## Directions:
Would you please return only the lines from the one with "text: 04.06.2024 ->" through the last line of the records below, leaving the pictures out?

##### Dataset extract

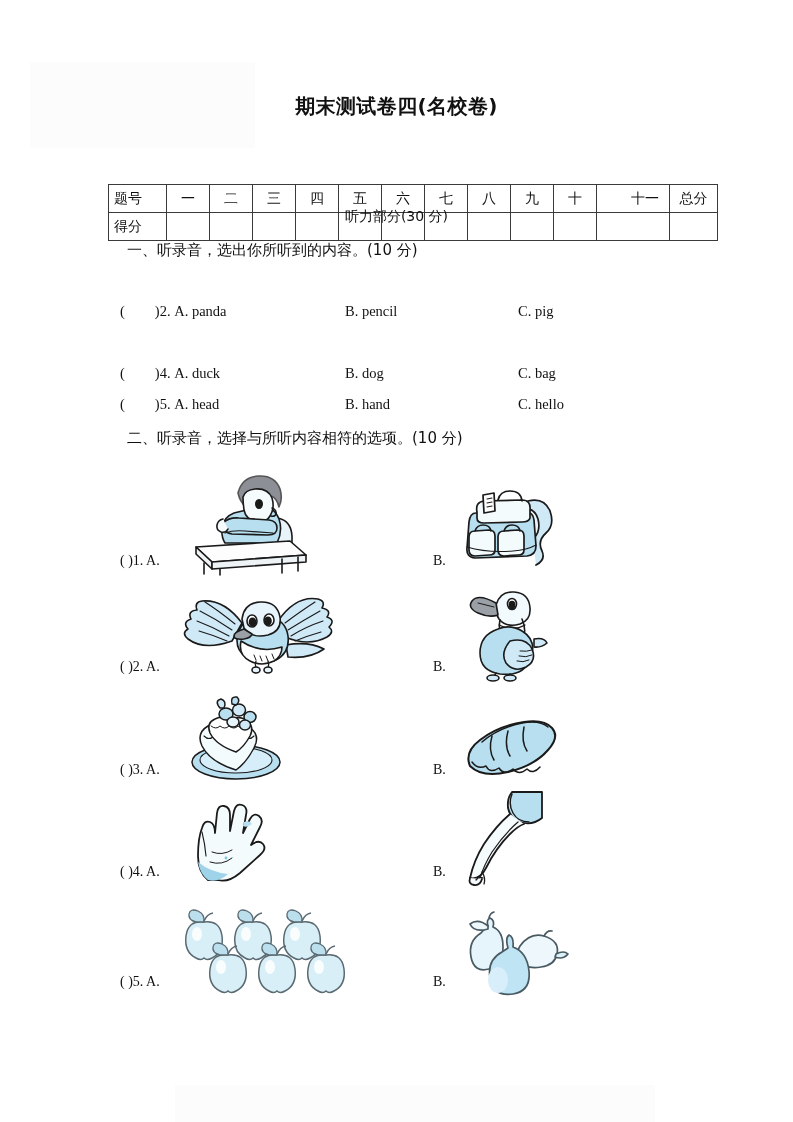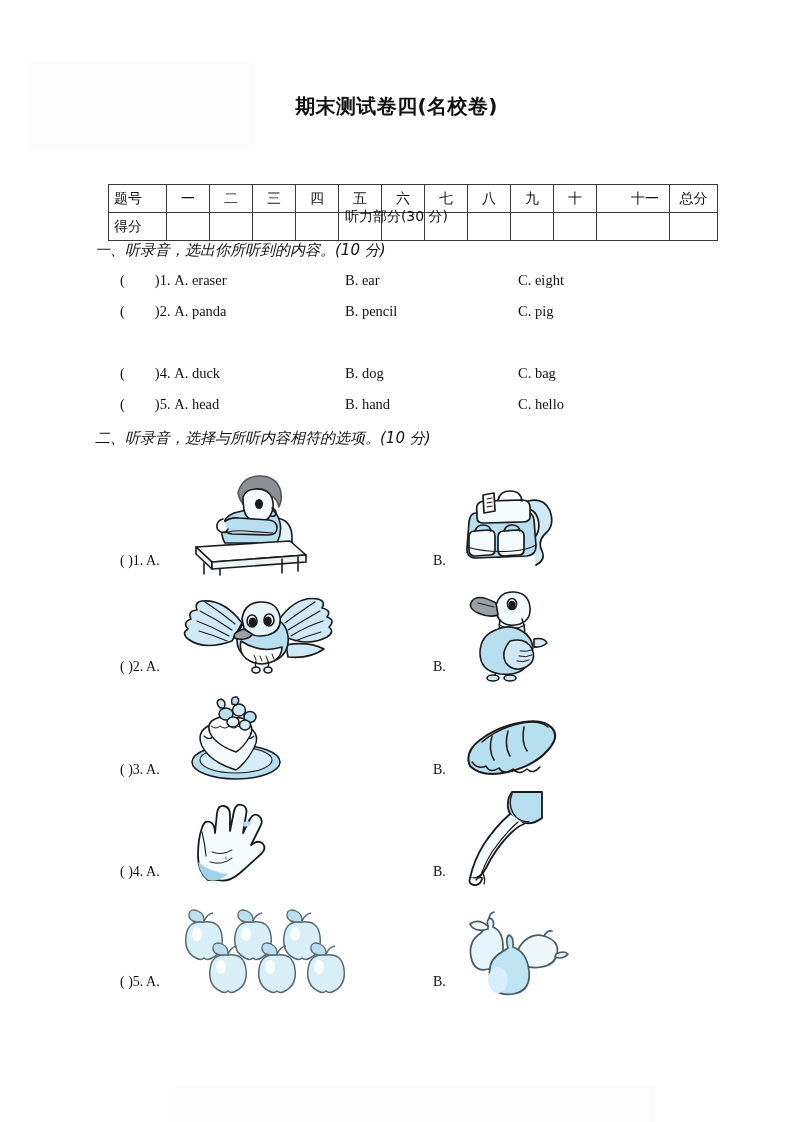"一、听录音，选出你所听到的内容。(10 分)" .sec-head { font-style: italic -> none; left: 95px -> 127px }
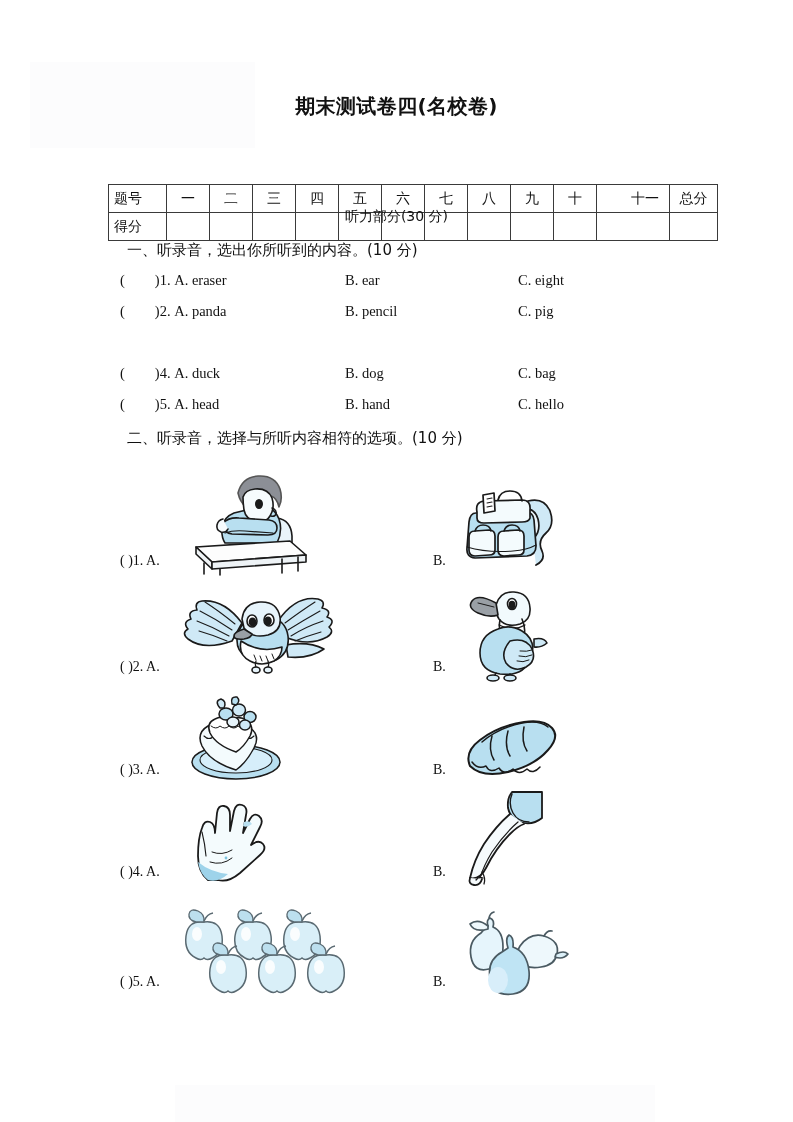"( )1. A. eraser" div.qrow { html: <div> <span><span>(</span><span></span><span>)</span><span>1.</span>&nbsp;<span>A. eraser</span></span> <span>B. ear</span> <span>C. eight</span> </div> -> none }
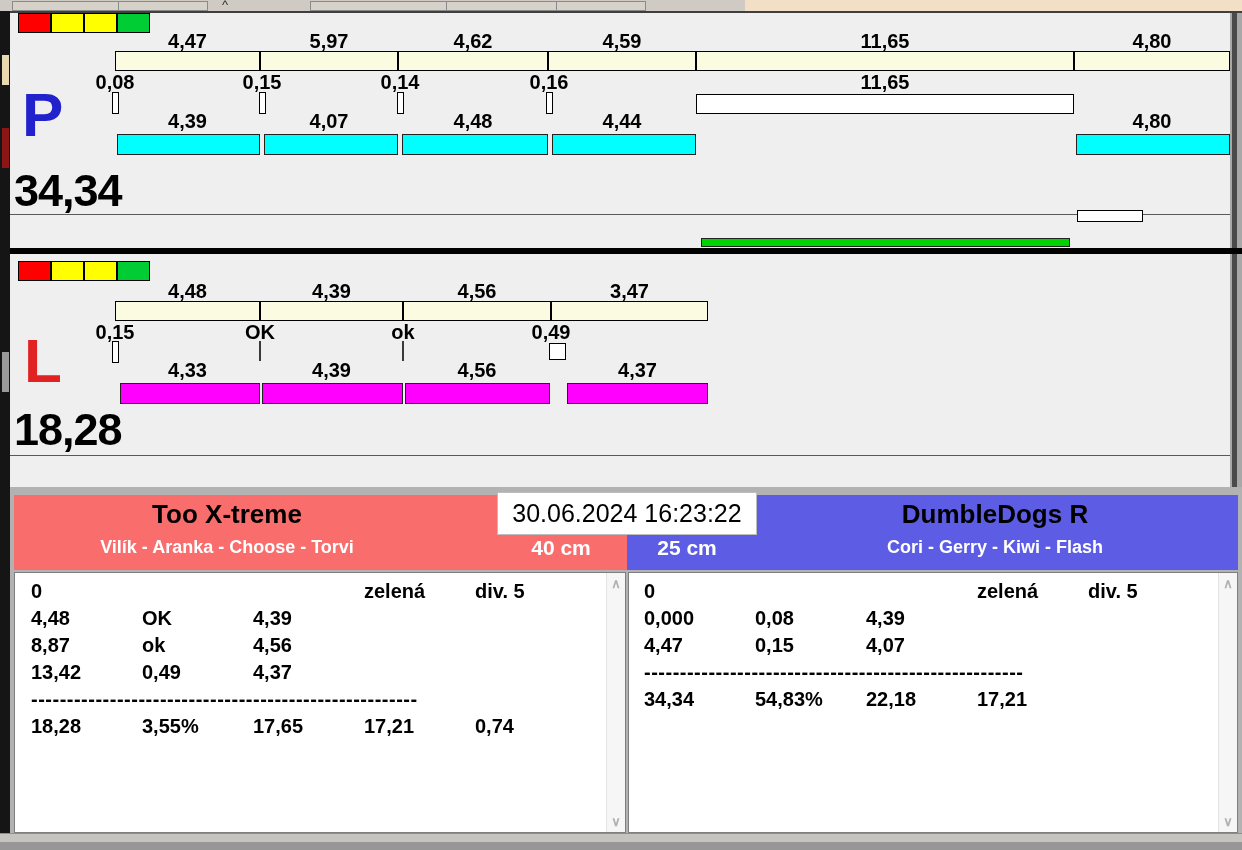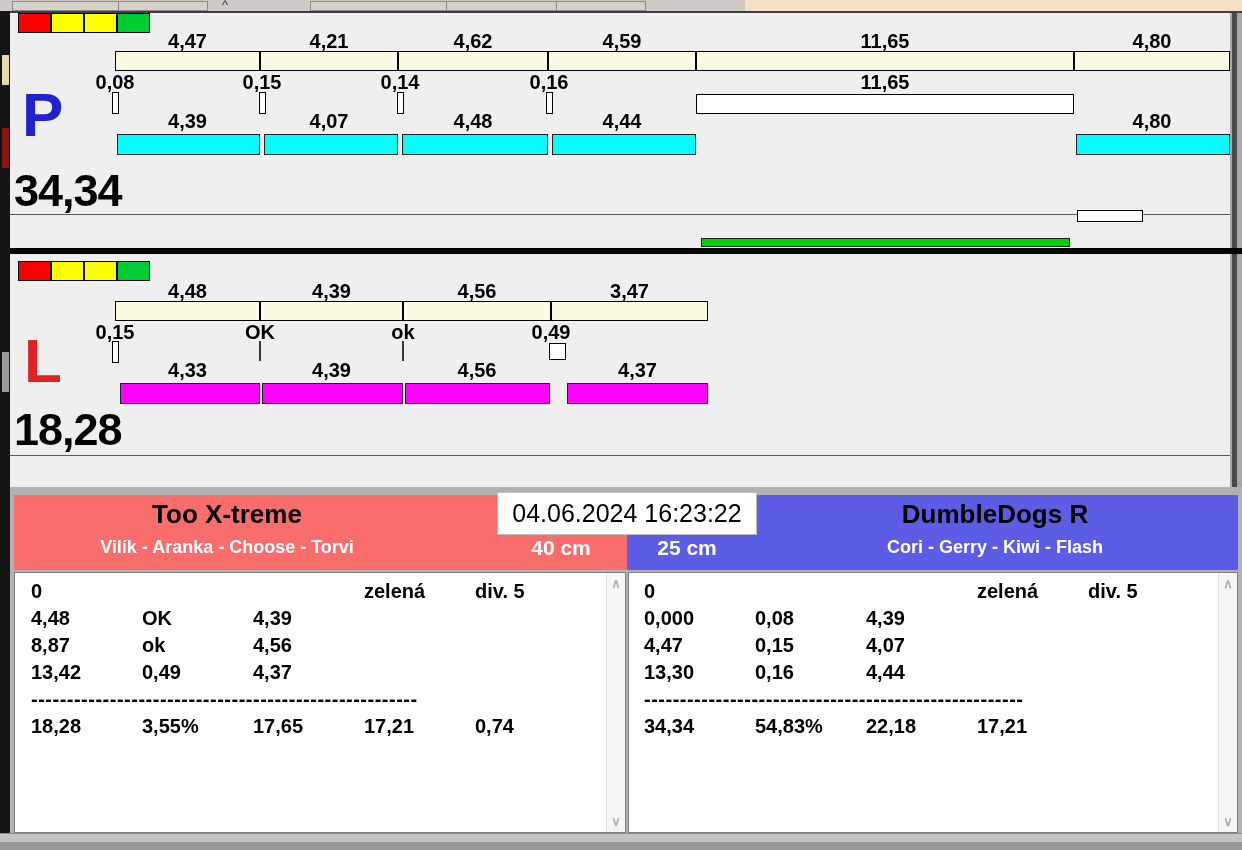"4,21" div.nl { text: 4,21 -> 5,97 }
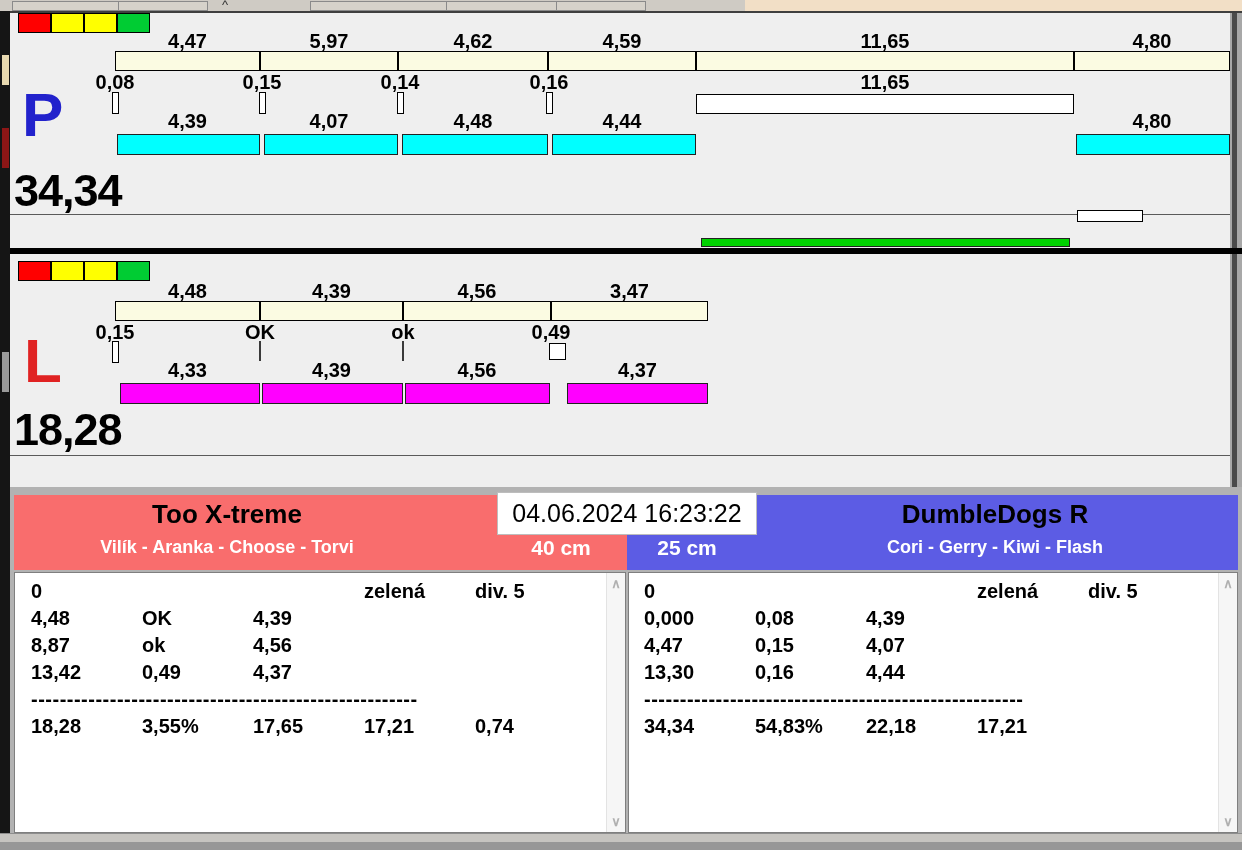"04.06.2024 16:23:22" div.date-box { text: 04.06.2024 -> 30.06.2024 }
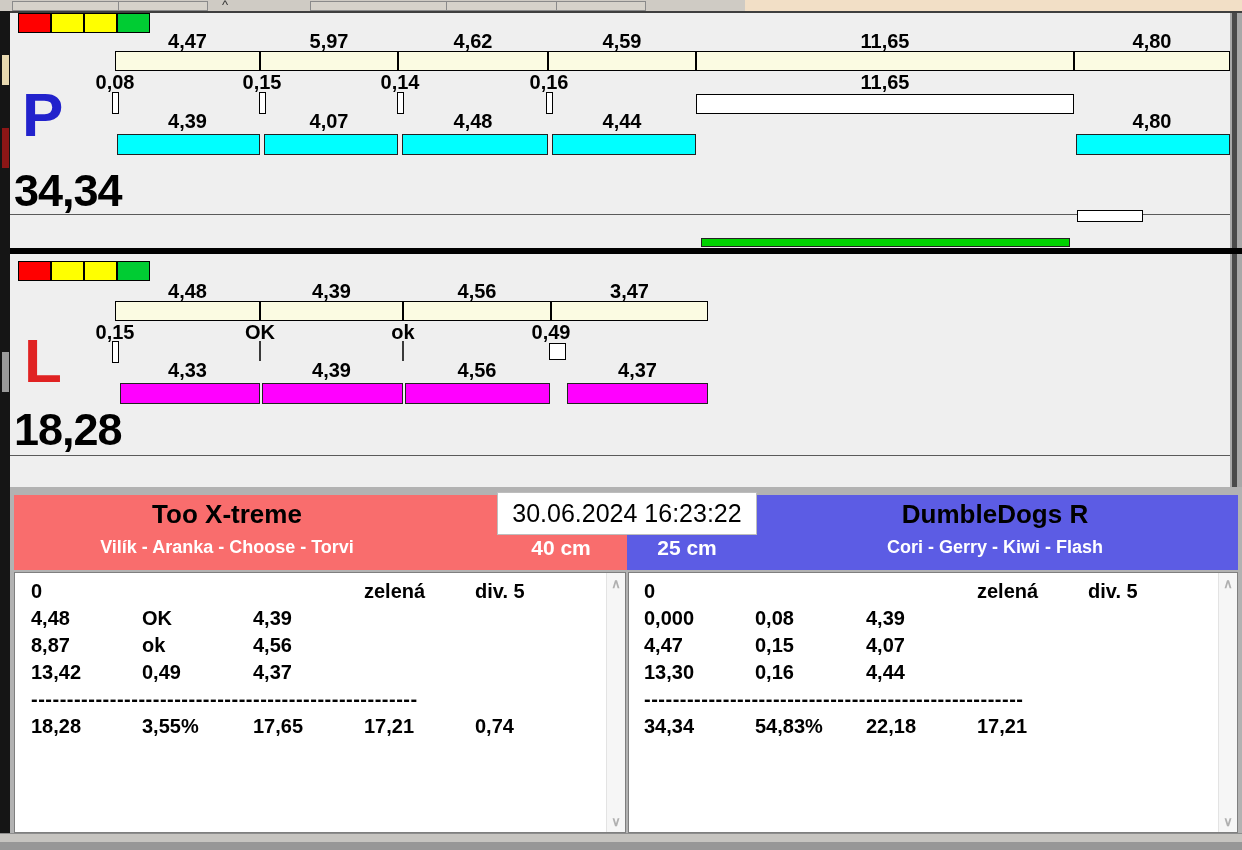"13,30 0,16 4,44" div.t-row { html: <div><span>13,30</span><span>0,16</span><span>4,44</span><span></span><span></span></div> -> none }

##########

## Exercise response:
"04.06.2024 16:23:22" div.date-box { text: 04.06.2024 -> 30.06.2024 }
"13,30 0,16 4,44" div.t-row { html: <div><span>13,30</span><span>0,16</span><span>4,44</span><span></span><span></span></div> -> none }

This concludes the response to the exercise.